Я сказала бабушке Доссе, что хочу работать на полях.
— Ты еще слишком маленькая.
— К новому году мне будет семь лет.
— Твоя мать пообещала, что не выпустит тебя за ворота.
На следующий раз, когда мать навестила меня в поселении, я сказала ей:
— Бабушка не выпускает меня за ворота. А я хочу работать вместе с Валсу.
— Никогда, — ответила мать. — Ты рождена для лучшей участи.
— Для какой?
— Увидишь.
Она улыбнулась мне. Я догадывалась, что она имела в виду Дом, в котором работала сама. Она часто рассказывала мне об удивительных вещах, которыми был полон Дом, ярких и блестящих, хрупких, чистых и изящных предметах. В Доме стояла тишина, говорила она. Моя мать носила красивый красный шарф, голос у нее был мягким и спокойным, а ее одежда и тело — всегда чистыми и свежими.
— Когда увижу?
Я приставала к ней, пока она не сказала:
— Ну хорошо! Я спрошу у миледи.
— О чем спросишь?
О миледи я знала лишь, что она была очень хрупкой и стройной и что моя мать каким-то образом принадлежала ей, чем очень гордилась. Я знала, что красный шарф матери подарила миледи.
— Я спрошу ее, можно ли начать готовить тебя для пребывания в Доме.
Моя мать произносила слово «Дом» с таким благоговением, что я воспринимала его как великое святилище, подобное тому, о котором говорилось в наших молитвах: «Могу ли я войти в сей чистый дом, в покои принца?»

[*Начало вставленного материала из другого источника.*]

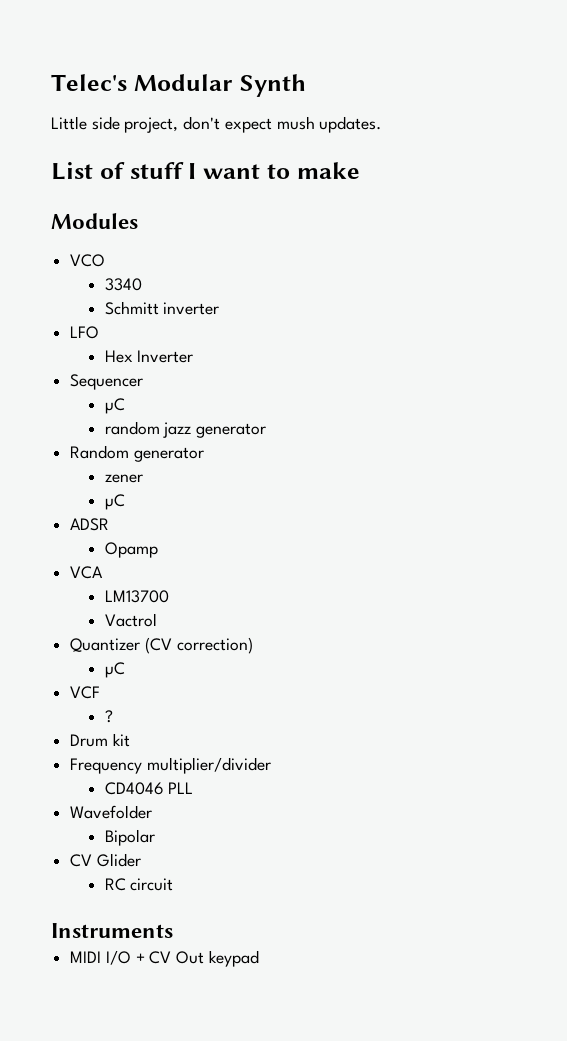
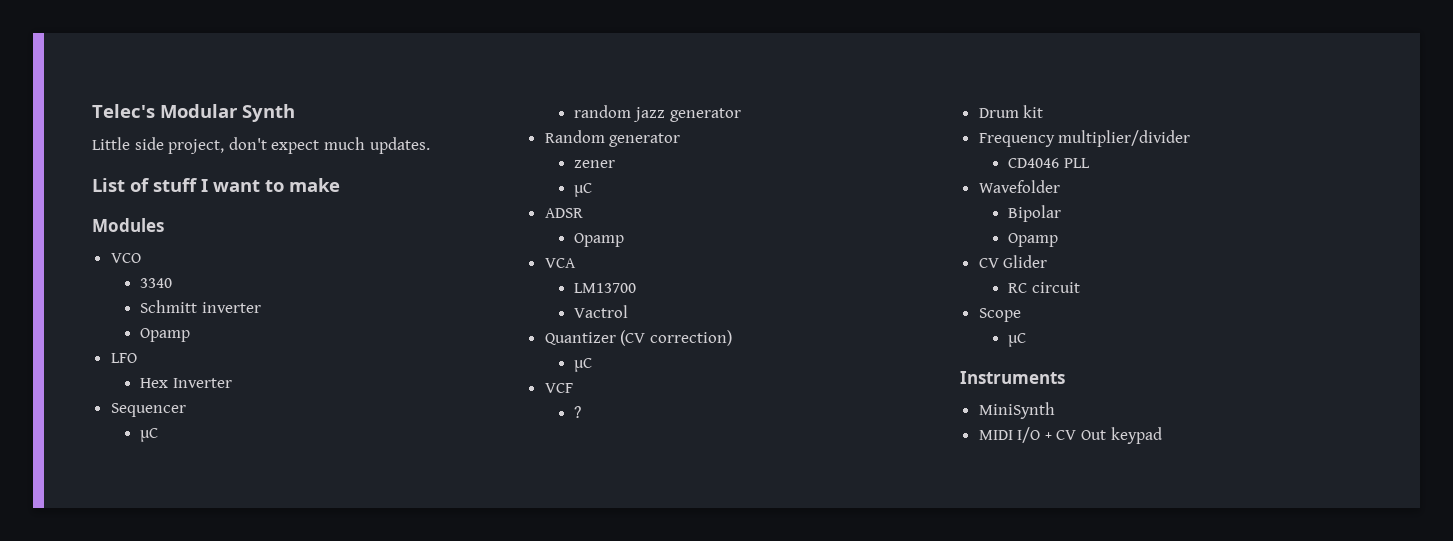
- Little side project, don't expect mush updates.
+ Little side project, don't expect much updates.
  Schmitt inverter
+ Opamp
  Bipolar
+ Opamp
+ Scope
+ µC
+ MiniSynth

Я пришла в такой восторг, что стала плясать и петь: «Я иду в Дом, в Дом!» Мать шлепнула меня и сделала выговор за то, что я не умею себя вести. «Ты еще совсем маленькая! — сказала она. — И не умеешь вести себя! И если тебя выставят из Дома, ты уже никогда не вернешься в него».
Я пообещала, что буду вести себя, как подобает взрослой.
— Ты должна делать все абсолютно правильно, — сказала мне Йова. — Когда я что-то говорю тебе, ты должна слушаться. Никогда ни о чем не спрашивать. Никогда не медлить. Если миледи увидит, что ты не умеешь себя вести, то отошлет тебя обратно. И тогда для тебя все будет кончено. Навсегда.
Я пообещала, что буду слушаться. Я пообещала, что буду подчиняться сразу и безоговорочно и не открывать рта. И чем больше мать пугала меня, тем сильнее мне хотелось увидеть этот волшебный сияющий Дом.
Расставшись с матерью, я не верила, что она осмелится поговорить с миледи. Я не привыкла к тому, что обещания исполняются. Но через несколько дней мать вернулась, и я увидела, как она говорит с бабушкой. Сначала Доссе разозлилась и стала кричать. Я притаилась под окном хижины и все услышала. Я слышала, как бабушка заплакала. Я удивилась и испугалась. Бабушка была терпелива со мной, всегда заботилась обо мне и хорошо меня кормила. И пока она не заплакала, мне не приходило в голову, что у нас могут быть и другие отношения. Ее слезы заставили заплакать и меня, словно я была частью ее самой.